To be blogged…
Markus Borg, Per Runeson, and Lina Brodén. In Proc. of the 16th International Conference on Evaluation & Assessment in Software Engineering, pp. 111-120, Ciudad Real, Spain, 2012. (link, preprint)
Background: Development of complex, software intensive systems generates large amounts of information. Several researchers have developed tools implementing information retrieval (IR) approaches to suggest traceability links among artifacts. Aim: We explore the consequences of the fact that a majority of the evaluations of such tools have been focused on benchmarking of mere tool output. Method: To illustrate this issue, we have adapted a framework of general IR evaluations to a context taxonomy specifically for IR-based traceability recovery. Furthermore, we evaluate a previously proposed experimental framework by conducting a study using two publicly available tools on two datasets originating from development of embedded software systems. Results: Our study shows that even though both datasets contain software artifacts from embedded development, the characteristics of the two datasets differ considerably, and consequently the traceability outcomes.

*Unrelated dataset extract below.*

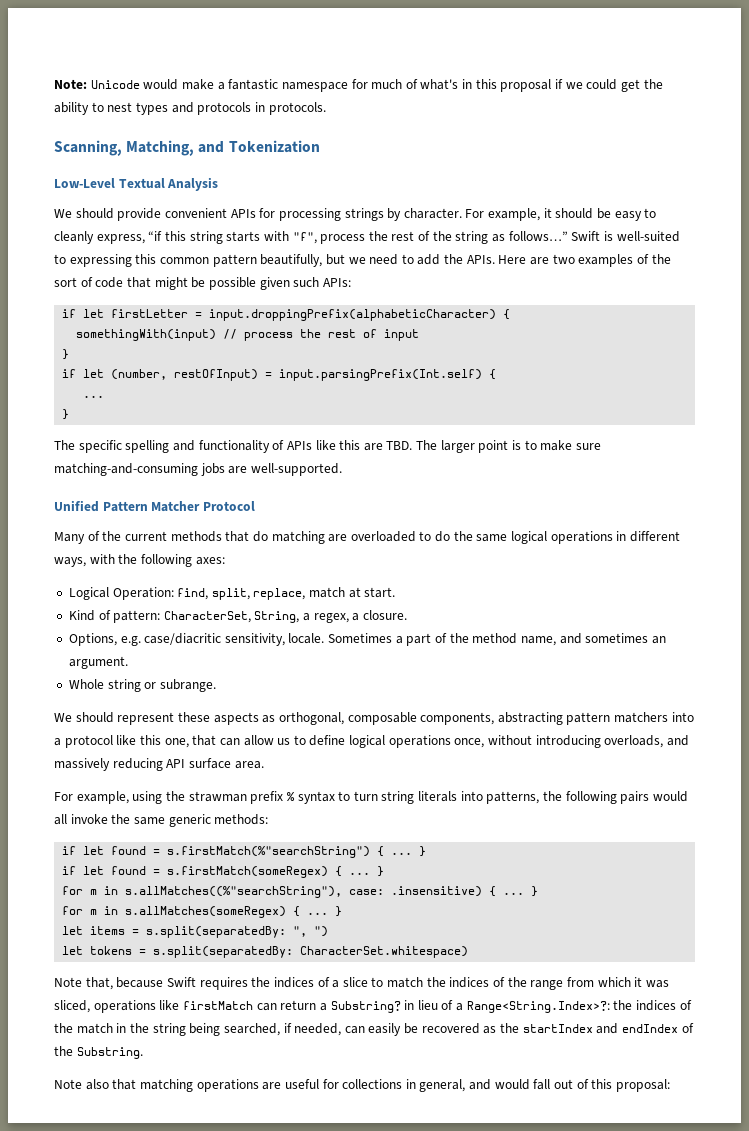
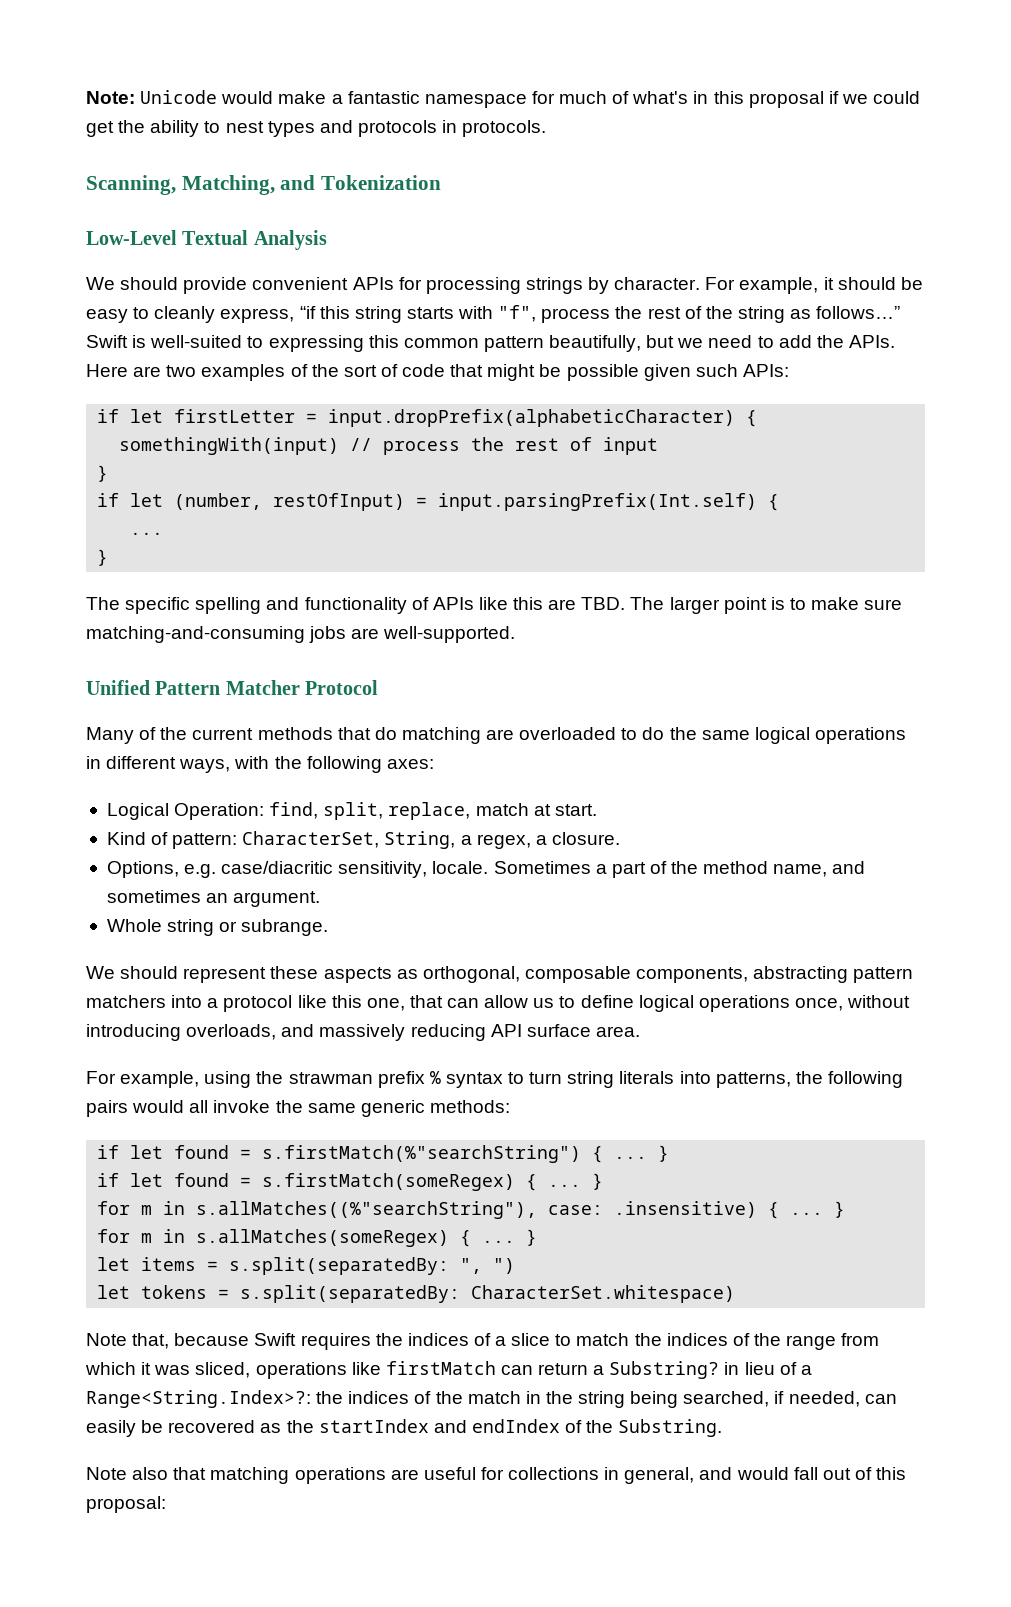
[209,309,497,321] input.droppingPrefix(alphabeticCharacter) -> [328,409,736,427] input.dropPrefix(alphabeticCharacter)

Conclusions: To enable replications and secondary studies, we suggest that datasets should be thoroughly characterized in future studies on traceability recovery, especially when they can not be disclosed. Also, while we conclude that the experimental framework provides useful support, we argue that our proposed context taxonomy is a useful complement. Finally, we discuss how empirical evidence of the feasibility of IR-based traceability recovery can be strengthened in future research.